Businesses experience a variety of financial transactions as they work to meet customer demands. These include paying bills, receiving payments or borrowing money. Accountants record these transactions in the financial records. The Financial Accounting Standards Board, or FASB, creates accounting standards that outline the proper method for recording various transactions, such as installment sales or pension liability. Several advantages and disadvantages exist regarding the use of accounting standards.
Ease of Understanding
One advantage of using accounting standards involves the ease of understanding the financial statements. The accounting standards published by the FASB represent the required processes for businesses to follow. Financial statement users expect companies to follow the published accounting standards when creating financial statements. These users rely on the assumptions set forth in the accounting standards when interpreting the results reported. The users interpret the financial statements of different companies using the same assumptions. Once the users understand these assumptions, they use this knowledge when reading any financial statement.

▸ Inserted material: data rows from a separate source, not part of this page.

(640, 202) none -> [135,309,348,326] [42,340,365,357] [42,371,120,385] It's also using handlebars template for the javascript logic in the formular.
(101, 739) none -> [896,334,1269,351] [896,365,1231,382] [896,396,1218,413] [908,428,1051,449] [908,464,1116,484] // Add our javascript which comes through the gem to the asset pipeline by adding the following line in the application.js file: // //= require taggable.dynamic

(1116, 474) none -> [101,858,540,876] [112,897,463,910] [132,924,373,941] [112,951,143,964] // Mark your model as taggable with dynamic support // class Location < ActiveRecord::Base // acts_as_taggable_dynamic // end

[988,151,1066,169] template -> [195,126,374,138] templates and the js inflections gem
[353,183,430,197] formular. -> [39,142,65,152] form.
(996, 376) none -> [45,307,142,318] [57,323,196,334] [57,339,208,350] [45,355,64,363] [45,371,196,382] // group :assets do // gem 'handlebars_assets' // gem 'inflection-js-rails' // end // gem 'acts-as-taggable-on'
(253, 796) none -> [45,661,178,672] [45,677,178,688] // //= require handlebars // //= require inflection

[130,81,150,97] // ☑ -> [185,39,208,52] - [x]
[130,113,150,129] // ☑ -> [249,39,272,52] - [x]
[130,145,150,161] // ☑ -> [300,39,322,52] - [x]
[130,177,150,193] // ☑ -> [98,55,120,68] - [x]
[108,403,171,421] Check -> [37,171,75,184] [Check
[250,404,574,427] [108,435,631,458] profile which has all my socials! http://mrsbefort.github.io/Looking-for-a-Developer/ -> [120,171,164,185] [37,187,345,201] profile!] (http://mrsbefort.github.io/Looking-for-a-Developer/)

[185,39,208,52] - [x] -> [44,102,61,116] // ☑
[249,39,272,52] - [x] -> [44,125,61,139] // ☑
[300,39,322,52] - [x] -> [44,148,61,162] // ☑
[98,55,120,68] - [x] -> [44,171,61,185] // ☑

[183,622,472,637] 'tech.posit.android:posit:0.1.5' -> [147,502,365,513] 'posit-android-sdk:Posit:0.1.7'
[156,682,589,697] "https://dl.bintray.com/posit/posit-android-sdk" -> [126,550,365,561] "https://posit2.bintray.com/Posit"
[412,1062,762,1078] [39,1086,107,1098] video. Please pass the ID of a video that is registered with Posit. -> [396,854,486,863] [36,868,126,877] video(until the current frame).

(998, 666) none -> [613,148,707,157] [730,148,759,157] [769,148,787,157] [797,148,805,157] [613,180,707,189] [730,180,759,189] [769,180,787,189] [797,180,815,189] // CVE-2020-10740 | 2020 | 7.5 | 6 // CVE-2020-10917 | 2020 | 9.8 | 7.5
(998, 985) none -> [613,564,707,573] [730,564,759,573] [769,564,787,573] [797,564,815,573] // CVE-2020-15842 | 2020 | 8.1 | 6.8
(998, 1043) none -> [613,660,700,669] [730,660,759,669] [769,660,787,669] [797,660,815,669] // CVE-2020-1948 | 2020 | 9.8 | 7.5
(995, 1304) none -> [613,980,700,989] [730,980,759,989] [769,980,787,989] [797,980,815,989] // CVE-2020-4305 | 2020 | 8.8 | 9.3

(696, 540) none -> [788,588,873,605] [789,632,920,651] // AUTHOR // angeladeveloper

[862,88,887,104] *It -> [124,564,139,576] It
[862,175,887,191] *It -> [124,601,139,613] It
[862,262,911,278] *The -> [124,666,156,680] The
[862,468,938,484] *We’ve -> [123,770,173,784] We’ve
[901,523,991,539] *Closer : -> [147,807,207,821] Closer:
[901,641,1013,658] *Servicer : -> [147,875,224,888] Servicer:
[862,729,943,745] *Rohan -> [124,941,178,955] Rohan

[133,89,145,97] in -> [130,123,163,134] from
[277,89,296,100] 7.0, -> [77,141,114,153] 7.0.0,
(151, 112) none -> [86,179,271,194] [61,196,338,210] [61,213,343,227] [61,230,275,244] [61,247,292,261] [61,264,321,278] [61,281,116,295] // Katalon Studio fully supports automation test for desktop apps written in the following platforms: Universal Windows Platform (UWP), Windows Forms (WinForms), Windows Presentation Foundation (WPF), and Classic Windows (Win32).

Another advantage of using accounting standards concerns the guidance provided to accountants. When financial reporting issues arise, the accountant may refer to the published accounting standard to determine how to record the event. These issues include new accounting transactions arising from technology, such as Internet sales, or new actions incorporated by the company, such as changes in pension plans. The FASB incorporates the needs of financial statement users as well as company feedback when creating accounting standards. This process allows the accountant to trust that the guidance provided through the accounting standard passed the rigorous process of ensuring that it meets everyone’s needs.
A disadvantage of using accounting standards involves a sometimes inflexible framework the accountant must comply with. Each company faces different experiences. The accountant must make the company’s unique experiences fit into the guidelines of the published accounting standards. For example, an accountant can mark down the value of inventory, but is not allowed to mark it up. This can lead to an understated ending inventory value on a balance sheet.
Cost to Comply
Another disadvantage of using accounting standards involves the costs for the company to comply with the standard. New accounting standards require the company to consider the requirements of the standard, what actions the company must take to implement the standard and what the cost will be. In many cases, the company must design new procedures, which requires a large financial investment that includes employee labor costs, system upgrades and employee training.